**Directions for this task**
From the listing below, select every line where the word "none" appears.

**Extracted records**
####

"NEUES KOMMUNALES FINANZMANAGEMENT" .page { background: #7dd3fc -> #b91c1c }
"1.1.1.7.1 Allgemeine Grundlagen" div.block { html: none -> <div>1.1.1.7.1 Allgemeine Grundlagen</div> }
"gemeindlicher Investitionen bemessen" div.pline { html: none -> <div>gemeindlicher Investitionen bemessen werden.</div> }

####

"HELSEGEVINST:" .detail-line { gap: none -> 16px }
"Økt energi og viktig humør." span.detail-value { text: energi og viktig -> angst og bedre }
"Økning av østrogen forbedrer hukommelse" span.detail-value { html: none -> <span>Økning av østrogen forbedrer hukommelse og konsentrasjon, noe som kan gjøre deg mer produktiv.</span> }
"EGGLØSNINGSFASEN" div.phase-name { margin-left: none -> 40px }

####

**Your solution**
"1.1.1.7.1 Allgemeine Grundlagen" div.block { html: none -> <div>1.1.1.7.1 Allgemeine Grundlagen</div> }
"gemeindlicher Investitionen bemessen" div.pline { html: none -> <div>gemeindlicher Investitionen bemessen werden.</div> }
"HELSEGEVINST:" .detail-line { gap: none -> 16px }
"Økning av østrogen forbedrer hukommelse" span.detail-value { html: none -> <span>Økning av østrogen forbedrer hukommelse og konsentrasjon, noe som kan gjøre deg mer produktiv.</span> }
"EGGLØSNINGSFASEN" div.phase-name { margin-left: none -> 40px }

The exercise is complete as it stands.